The pain subsided and then it got worse. She was on a cot lying in a room, where the average age must have been 70 and no doctor was coming. She started writhing and moaning and I grew desperate, walking over three times to a nurse who was distributing cake among her co-workers, begging for a doctor or something to relieve the pain.
I wanted to change places with Molly. I wanted to believe in a god. I couldn’t imagine how this had happened or why no doctor thought my daughter was more important than people with gun shot wounds or the 87 year old lady, whom we later got to know well, who had fallen and was covered with bruises.
Finally Molly was given morphine and a harried doctor told me he was sending her for blood tests and an X-ray. I was so relieved she was getting something for the pain, I forgot to ask for his pre-diagnosis. I felt myself becoming overwrought and feeling more and more helpless. After another hour I begged a nurse to tell me more. She mentioned the area of the liver and a possible inflammation. When I heard the word liver, I freaked out. After the X-ray and after the two shots of morphine had taken some effect, the doctor returned at 11 pm and told me it might be gall stones or a stomach infection of some kind. He mentioned the word “virus” then too but I could only remember gall stones and liver and started to worry about surgery. He told Molly’s father and me that he was booking an ultra-sound for the next morning to investigate the gall bladder.
We decided to go home at midnight to get some sleep and leave Don to look after Molly till about 1:30 am. We were both exhausted but as soon as I got home my body became wracked with fear and regret that I had left my baby alone in Emergency.
At 7 am we were back with Molly. At 9 am she had the ultrasound. We had to pay cash for it, $180 and by the time we left the hospital that day, we learnt the hospital stay would cost $900. We paid cash $150 for two doctors. This was nothing to me but Molly commented that she marveled at our wonderful health care system and the fact that people pay nothing for all this care while people in the US have no access to healthcare. So much for our complaints about our health care system!

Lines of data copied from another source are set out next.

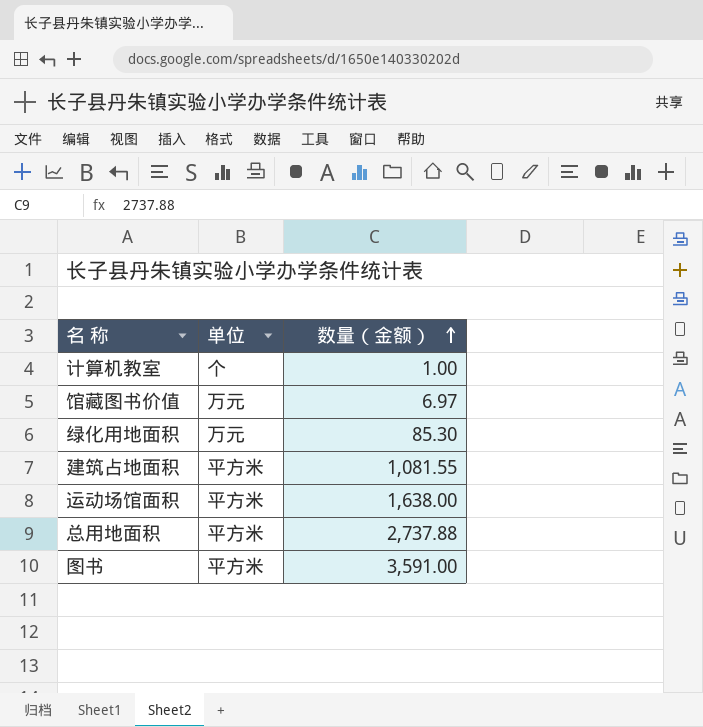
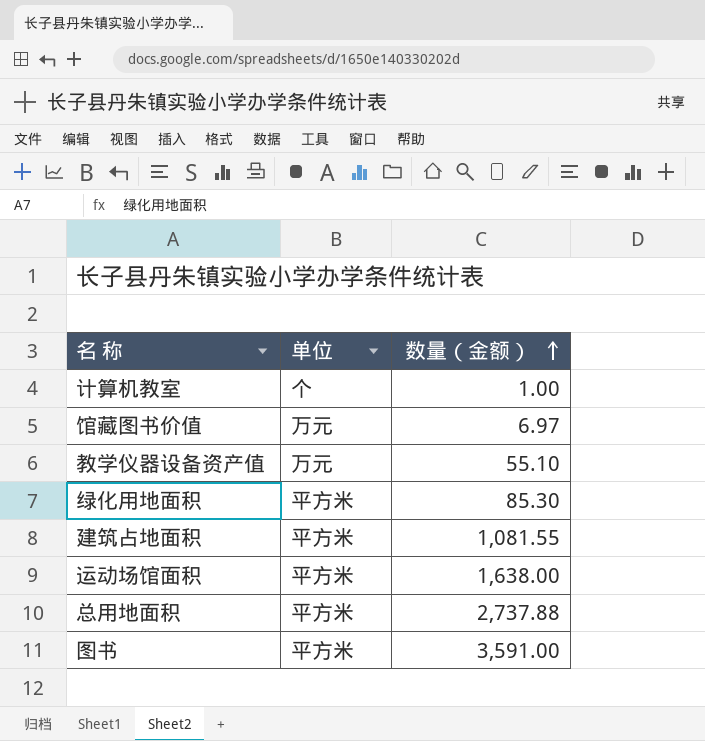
row 教学仪器设备资产值: none -> 万元 | 55.10
绿化用地面积 | 单位: 万元 -> 平方米

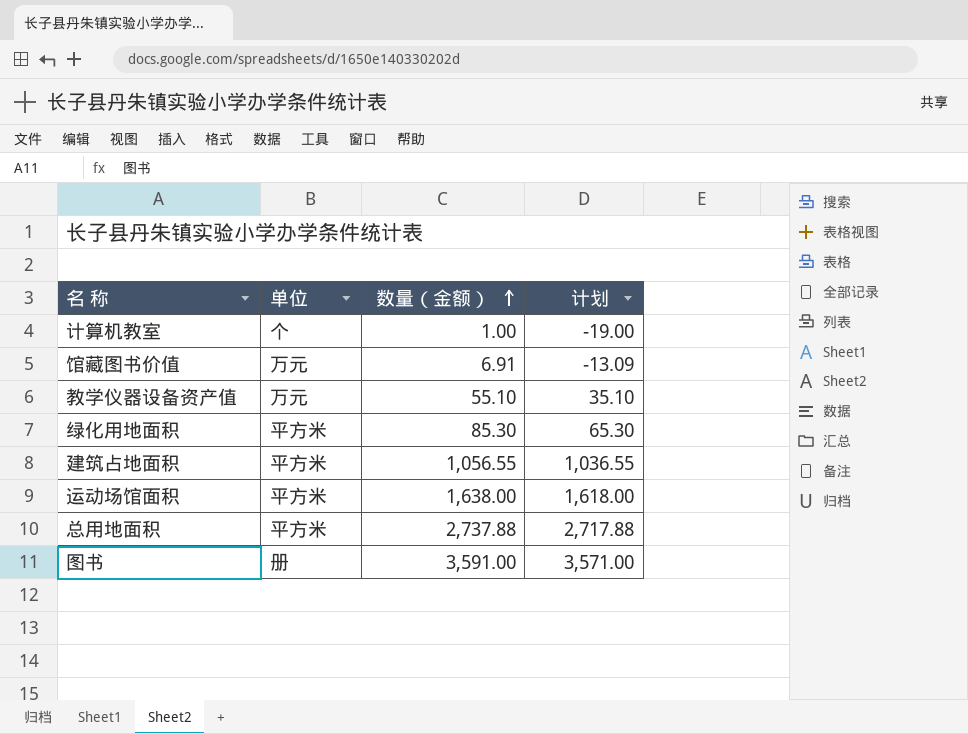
column 计划 | formula: none -> [数量（金额）] - 20
馆藏图书价值 | 数量（金额）: 6.97 -> 6.91
建筑占地面积 | 数量（金额）: 1,081.55 -> 1,056.55
图书 | 单位: 平方米 -> 册

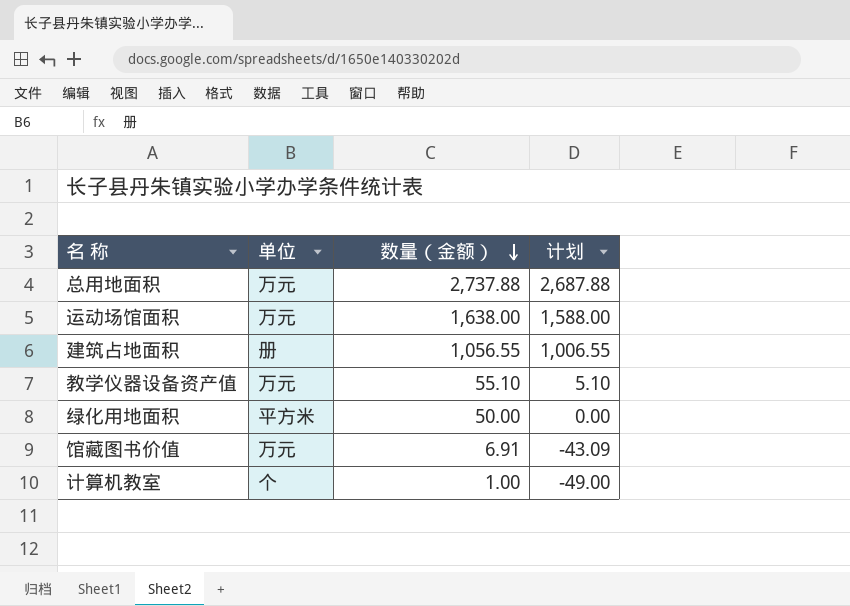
row order: 数量（金额） ascending -> 数量（金额） descending
column 计划 | formula: [数量（金额）] - 20 -> [数量（金额）] - 50
row 图书: 册 | 3,591.00 | 3,571.00 -> none
总用地面积 | 单位: 平方米 -> 万元
运动场馆面积 | 单位: 平方米 -> 万元
建筑占地面积 | 单位: 平方米 -> 册
绿化用地面积 | 数量（金额）: 85.30 -> 50.00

Finally after more hours of helpless waiting and a few jokes, and great relief from cousin Paula, who came to the hospital that morning and regaled us with her anecdotes of the trials of my uncle’s hospital stay (four days in emergency in great pain with no food) and generally lifted our spirits so that the fear in my body lessened to the point where I could laugh. Of course Molly, by this time, was in no pain at all but still connected to an IV.
After another two hours a 30ish doctor who looked like she had stepped out of a fashion magazine, wearing street clothes, appeared by Molly’s cot-side and told us she was betting on a virus because the ultrasound had shown no gall stones, that in fact, the area was clear.
I asked her, how could such pain come from nowhere? It happens, she answered. She gave us medication for the “spasms” should they come again, and told us if they do, we should return to the hospital.
What a scare! What relief! Monday morning as I looked at my beautiful daughter sitting beside me petting the cat, I thanked those who looked after her, my friends who were there for me by phone with kind words and reassurances, my cousin Paula, Don, who held Molly’s hand through the worst of it, Molly’s father who put up with my hysteria, and the doctor who gave us the good news.